Entre Norte e Sul Global, como não se nega há um bom tempo, e entre países mais ou menos desenvolvidos. Poderíamos dizer que a desproporção é também entre alguns Estados, de um lado, e outros Estados, as grandes corporações, a agropecuária (cf. O dinheiro na sacola de vinho) e o sistema financeiro, de outro. Se os primeiros representam a sociedade civil global na mesa redonda, estes (Estados centrais em parceria com as corporações) dominam o tabuleiro desde pelo menos a Revolução Industrial, berço do capitalismo atual.
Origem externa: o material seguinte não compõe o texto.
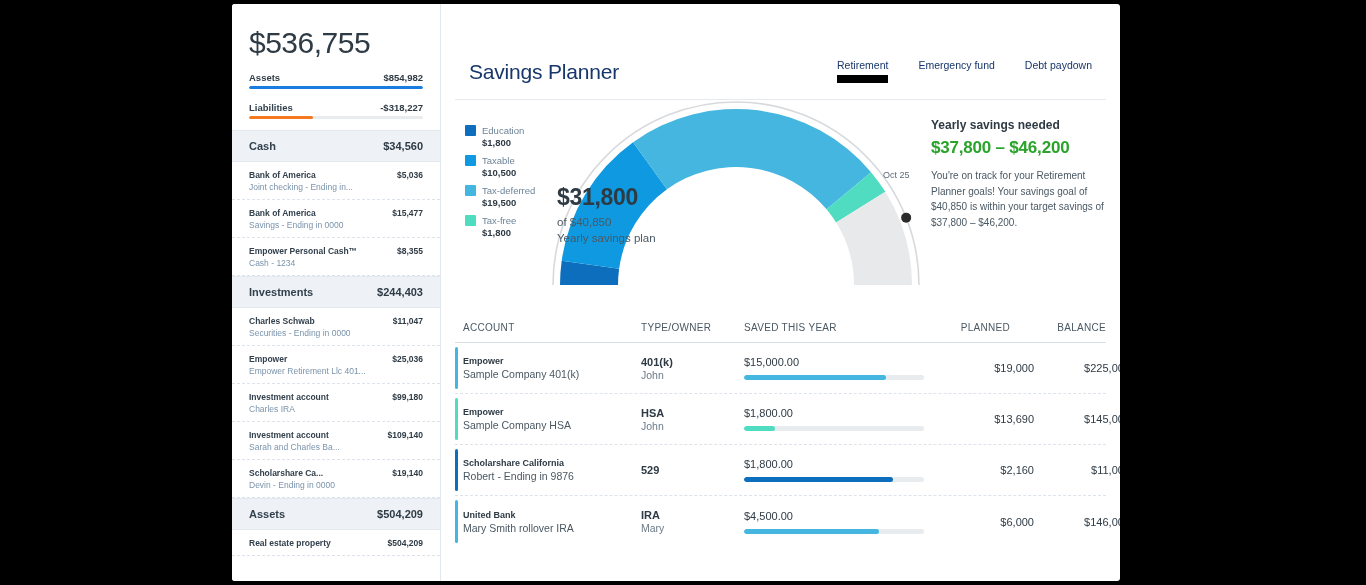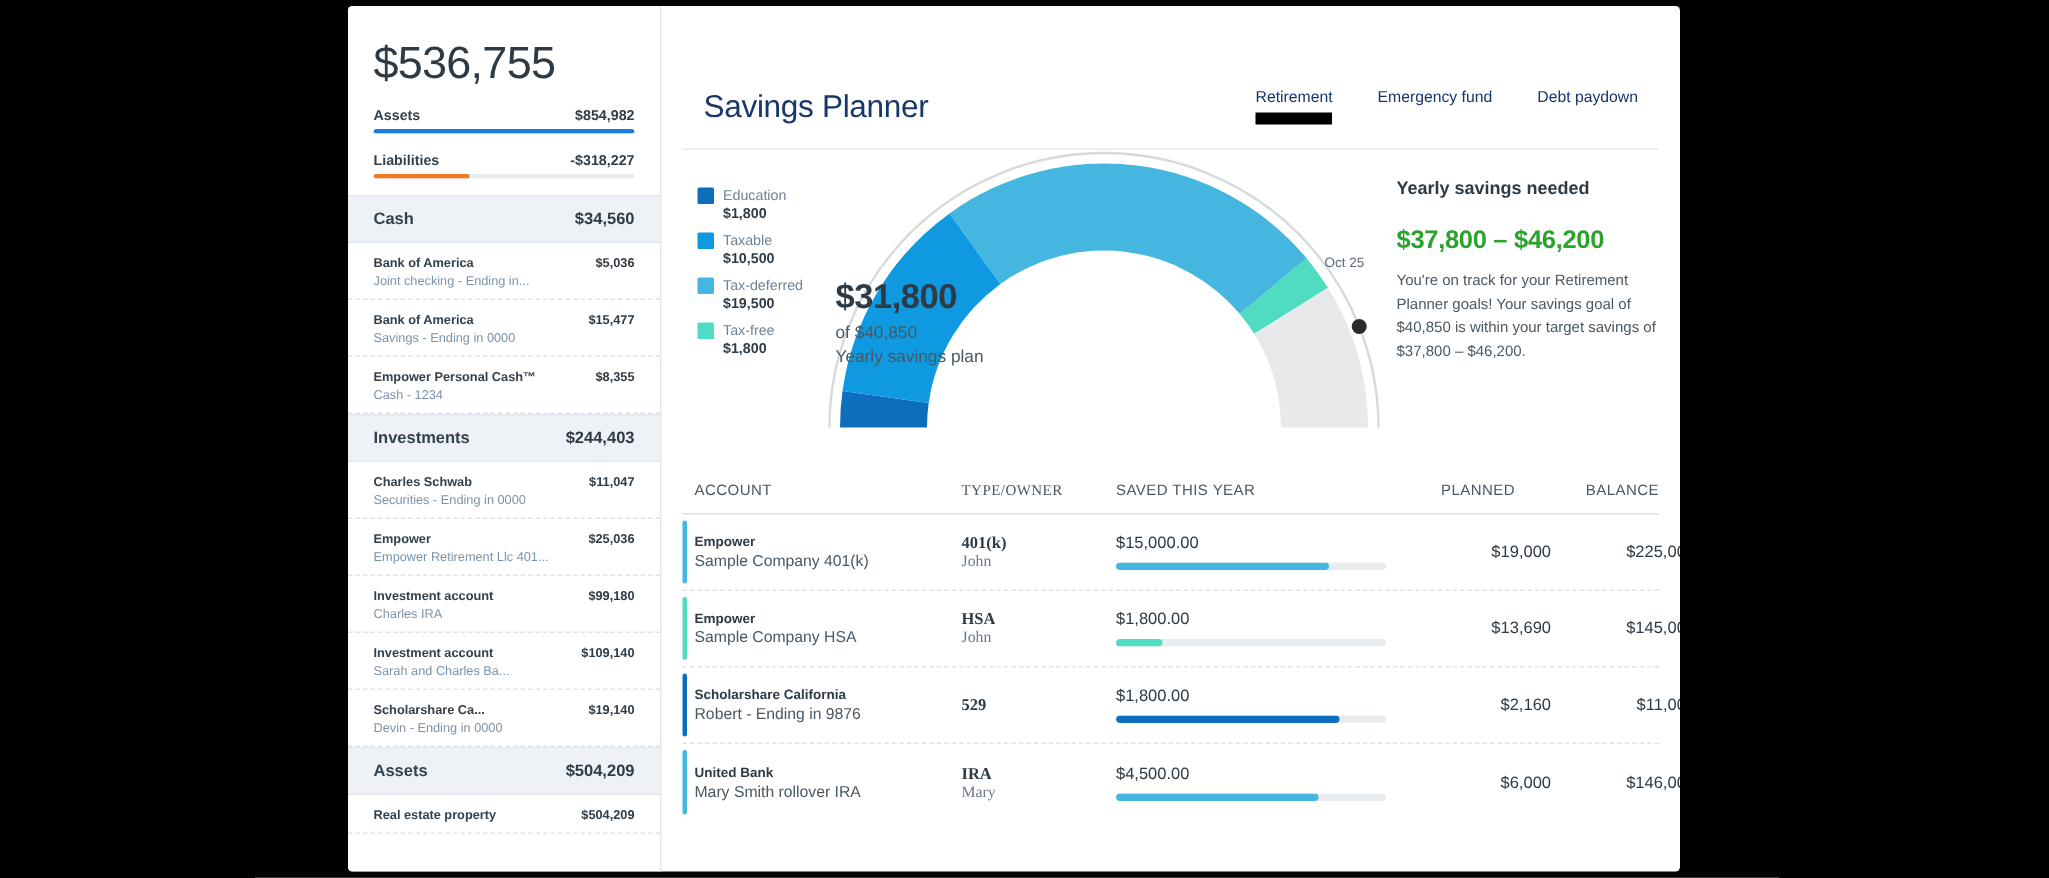--- a/index.html
+++ b/index.html
@@ -109,7 +109,7 @@
 
   .info { position: absolute; left: 476px; top: 18px; width: 175px; }
   .info-title { font-size: 12px; font-weight: bold; color: #2e3a44; }
-  .info-range { font-size: 17px; font-weight: bold; color: #29a329; margin-top: 18px; letter-spacing: -0.2px; }
+  .info-range { font-size: 17px; font-weight: bold; color: #29a329; margin-top: 6px; letter-spacing: -0.2px; }
   .info-body { font-size: 10px; color: #4a5863; line-height: 1.55; margin-top: 10px; }
 
   

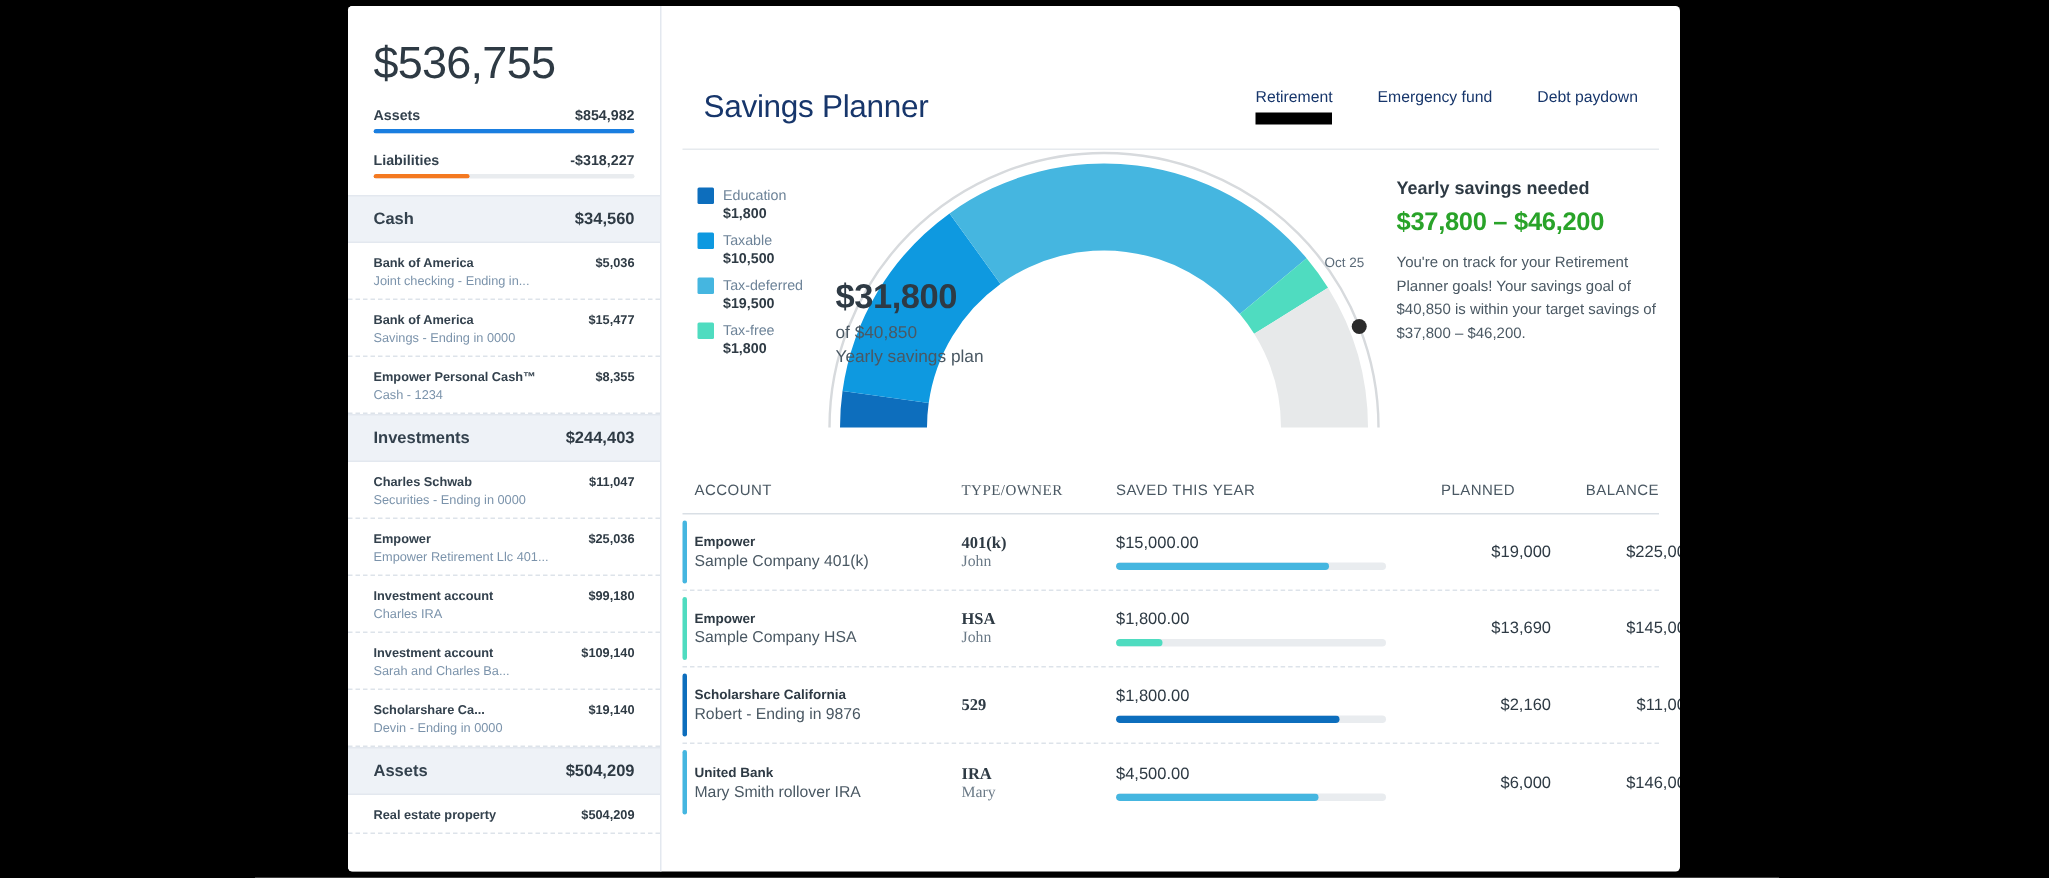--- a/index.html
+++ b/index.html
@@ -121,7 +121,7 @@
   }
   .th { font-size: 10px; color: #4a5863; letter-spacing: 0.3px; }
   .c-acct    { flex: 0 0 186px; padding-left: 8px; }
-  .c-type    { flex: 0 0 103px; font-family: Liberation Serif, serif; }
+  .c-type    { flex: 0 0 103px; }
   .c-saved   { flex: 1 1 auto; }
   .c-planned { flex: 0 0 110px; text-align: right; }
   .c-balance { flex: 0 0 96px; text-align: right; }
A aposta na Conferência apresentada como esforço conjunto para o bem comum global é análoga à mesa redonda de negociação apresentada pelos defensores da reforma trabalhista: empregados e patrões negociando o salário. É óbvio que não pode dar certo – nos dois casos, a ideologia da igualdade e da liberdade organizam a ideia de negociação entre partes iguais, ou cujas diferenças – desigualdade – são circunstanciais, próprias da conjuntura e, portanto, no máximo, signos de “crise”.

3.

Na primeira carta do presidente da edição amazônica da Conferência das Partes lemos que “a COP30 pode ser o momento em que alinharemos os fluxos financeiros internacionais e integraremos as transições digital e climática em uma única nova revolução industrial que seja consciente em relação ao clima”. No fundo, a questão toda aparece como a possibilidade de um novo capitalismo, igual só que diferente; um sistema “consciente”, assim como a negociação trabalhista requer um patrão consciente ou minimamente condescendente – afinal, diriam, compartilhamos valores humanitários.
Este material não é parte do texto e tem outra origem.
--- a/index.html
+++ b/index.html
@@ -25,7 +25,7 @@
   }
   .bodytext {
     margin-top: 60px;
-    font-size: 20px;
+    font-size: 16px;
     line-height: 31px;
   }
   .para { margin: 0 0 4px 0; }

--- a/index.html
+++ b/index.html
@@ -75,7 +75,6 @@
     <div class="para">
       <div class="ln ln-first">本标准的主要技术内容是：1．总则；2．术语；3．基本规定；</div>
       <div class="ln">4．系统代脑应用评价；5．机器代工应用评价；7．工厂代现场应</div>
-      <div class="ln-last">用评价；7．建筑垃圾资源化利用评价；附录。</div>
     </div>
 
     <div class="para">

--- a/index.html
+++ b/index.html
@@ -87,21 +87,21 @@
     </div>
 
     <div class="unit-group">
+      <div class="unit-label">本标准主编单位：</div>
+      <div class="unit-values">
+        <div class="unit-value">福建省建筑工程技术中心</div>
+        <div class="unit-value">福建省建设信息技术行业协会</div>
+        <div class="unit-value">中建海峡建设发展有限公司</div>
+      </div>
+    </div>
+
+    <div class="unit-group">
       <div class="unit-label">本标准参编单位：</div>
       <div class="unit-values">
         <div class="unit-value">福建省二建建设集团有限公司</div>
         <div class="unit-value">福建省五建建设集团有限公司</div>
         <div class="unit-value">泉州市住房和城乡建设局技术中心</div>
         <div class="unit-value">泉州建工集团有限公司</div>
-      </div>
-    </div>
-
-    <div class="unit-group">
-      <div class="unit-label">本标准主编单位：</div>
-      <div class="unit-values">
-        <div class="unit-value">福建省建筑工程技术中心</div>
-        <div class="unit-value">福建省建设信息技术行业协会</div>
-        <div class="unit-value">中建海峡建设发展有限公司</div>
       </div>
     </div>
Mais uma pequena observação sobre a COP30 na Amazônia. O valor simbólico da escolha é inegável. Mas é também sua geografia – no Sul Global e em um país extremamente desigual – que faz dessa escolha a vitrine das contradições essenciais do capitalismo. Como se sabe, falta espaço, acomodação. O valor da hospedagem revela a legítima disposição da população local em aproveitar a chance para lucrar – capitalizando o evento, digamos.

É uma ironia infeliz que o espaço seja disputado na lógica da oferta e da demanda, enquanto se apela à compreensão do valor (moral, não apenas econômico) da atividade. Há um apelo pela abnegação em nome do bem comum, como nas expectativas de redução de consumo por indivíduos com alta pegada de carbono em favor de um decrescimento. Um capitalismo consciente…
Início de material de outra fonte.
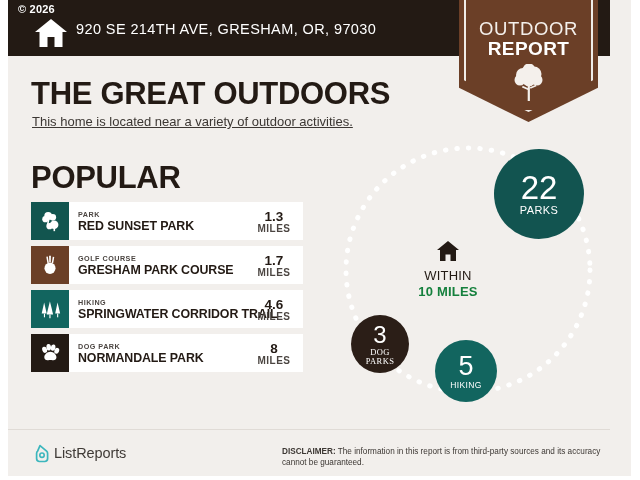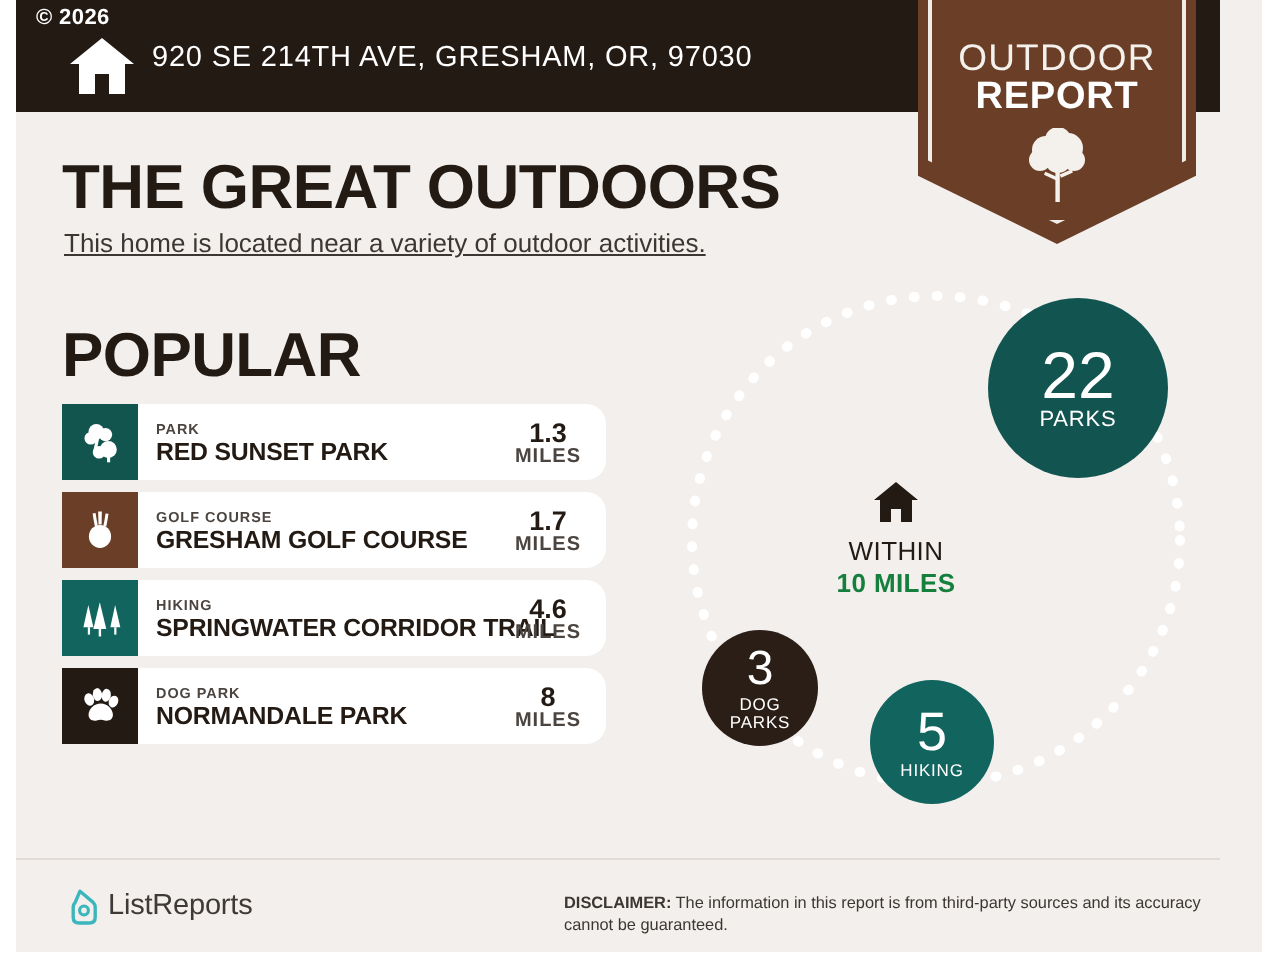--- a/index.html
+++ b/index.html
@@ -79,7 +79,7 @@
   .rows{position:absolute;left:31px;top:202px;width:272px;}
   .row{
     position:relative;height:38px;background:#ffffff;margin-bottom:6px;
-    display:flex;align-items:center;border-radius:10px;
+    display:flex;align-items:center;
   }
   .tile{width:38px;height:38px;flex:0 0 38px;display:flex;align-items:center;justify-content:center;}
   .row-txt{flex:1 1 auto;padding-left:9px;min-width:0;}

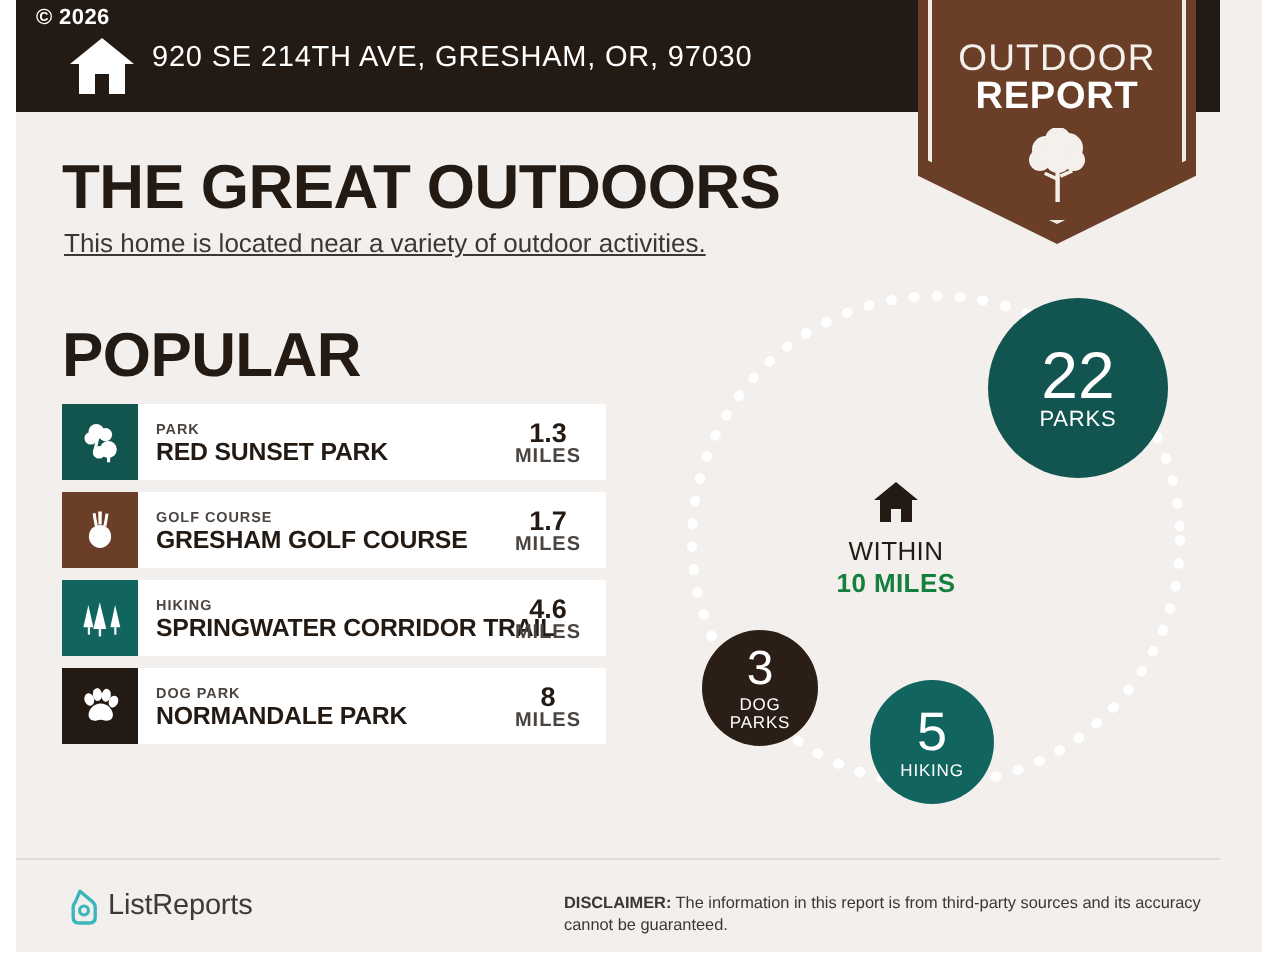--- a/index.html
+++ b/index.html
@@ -212,7 +212,7 @@
       </div>
       <div class="row-txt">
         <div class="cat">GOLF COURSE</div>
-        <div class="nm">GRESHAM GOLF COURSE</div>
+        <div class="nm">GRESHAM PARK COURSE</div>
       </div>
       <div class="dist">
         <div class="dnum">1.7</div>

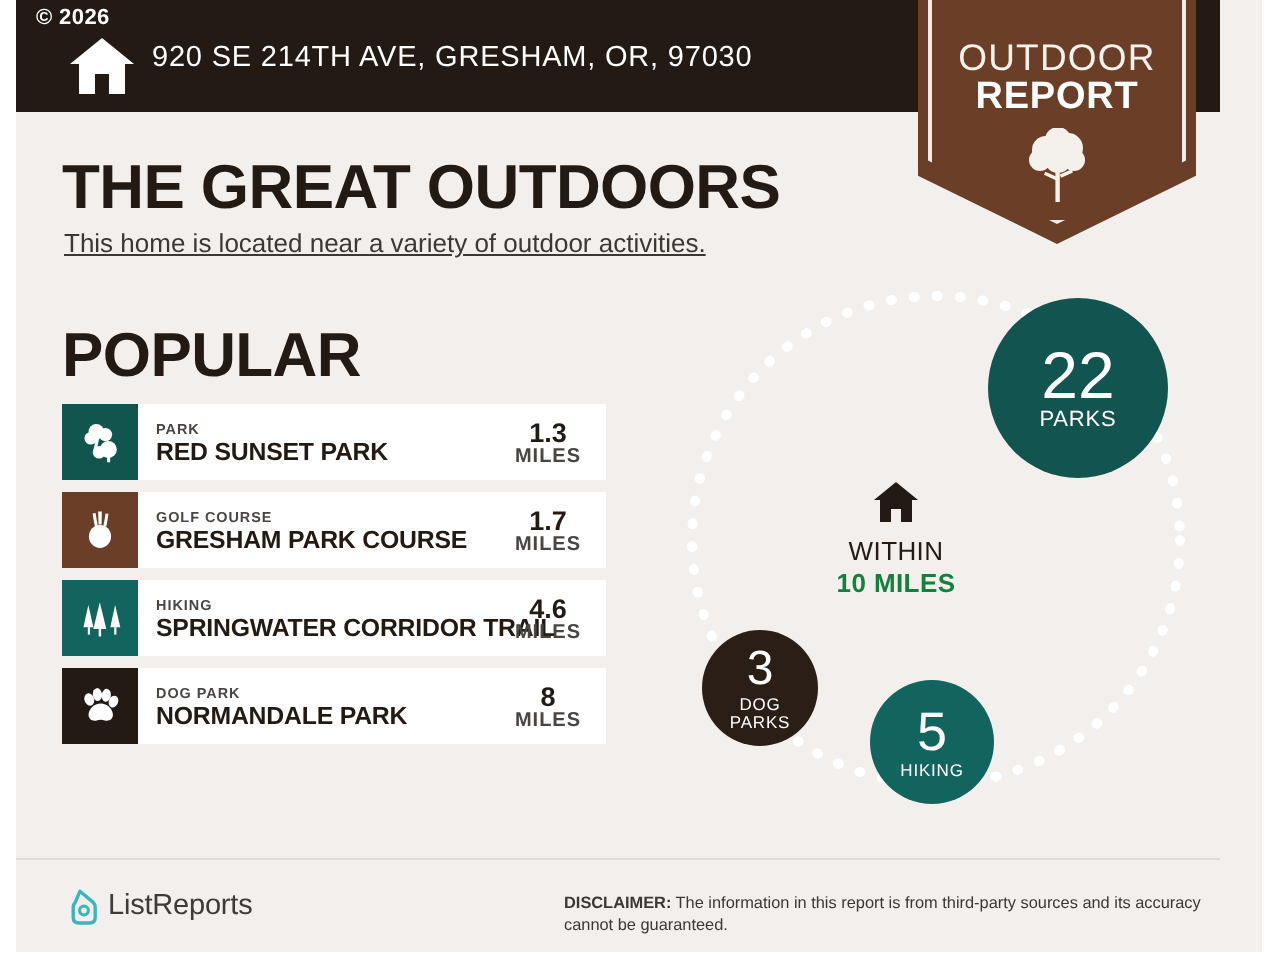--- a/index.html
+++ b/index.html
@@ -280,7 +280,7 @@
 
     <div class="bub bub-dog">
       <div class="num">3</div>
-      <div class="lbl" style="max-width:42px;">DOG PARKS</div>
+      <div class="lbl" style="max-width:42px;font-family:Liberation Serif, serif;">DOG PARKS</div>
     </div>
 
     <div class="bub bub-hike">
Divulgar a COP como ponto para alavancar um mundo novo e fundamentado em valores universais obscurece o sentido último do espaço como palco de negociações tensas e de um jogo de forças atroz. Isso esvazia a luta social mais ampla, a atenção da chamada opinião pública ao evento. Ao invés de um encontro para intensificar apelos à consciência ética dos capitalistas, cada COP precisaria assumir-se espaço de conflito com possibilidade (reduzida, ademais) de arrancar alguma concessão.

Os valores que, segundo André Corrêa do Lago, “nos mantêm unidos” (paz e prosperidade, esperança, unidade, generosidade e diversidade, dentre outros) são aqueles que forjam uma identidade de valores, interesses e projetos sobreposta aos conflitos concretos decorrentes de valores, interesses e projetos antagônicos.

Para definir um lugar na disputa política é preciso nomear com clareza o inimigo – que não é a crise climática, mas quem a causa – e assumir a negociação como enfrentamento – negociar com quem e em nome de quem? Também na COP, é preciso estar claramente “do lado do povo”.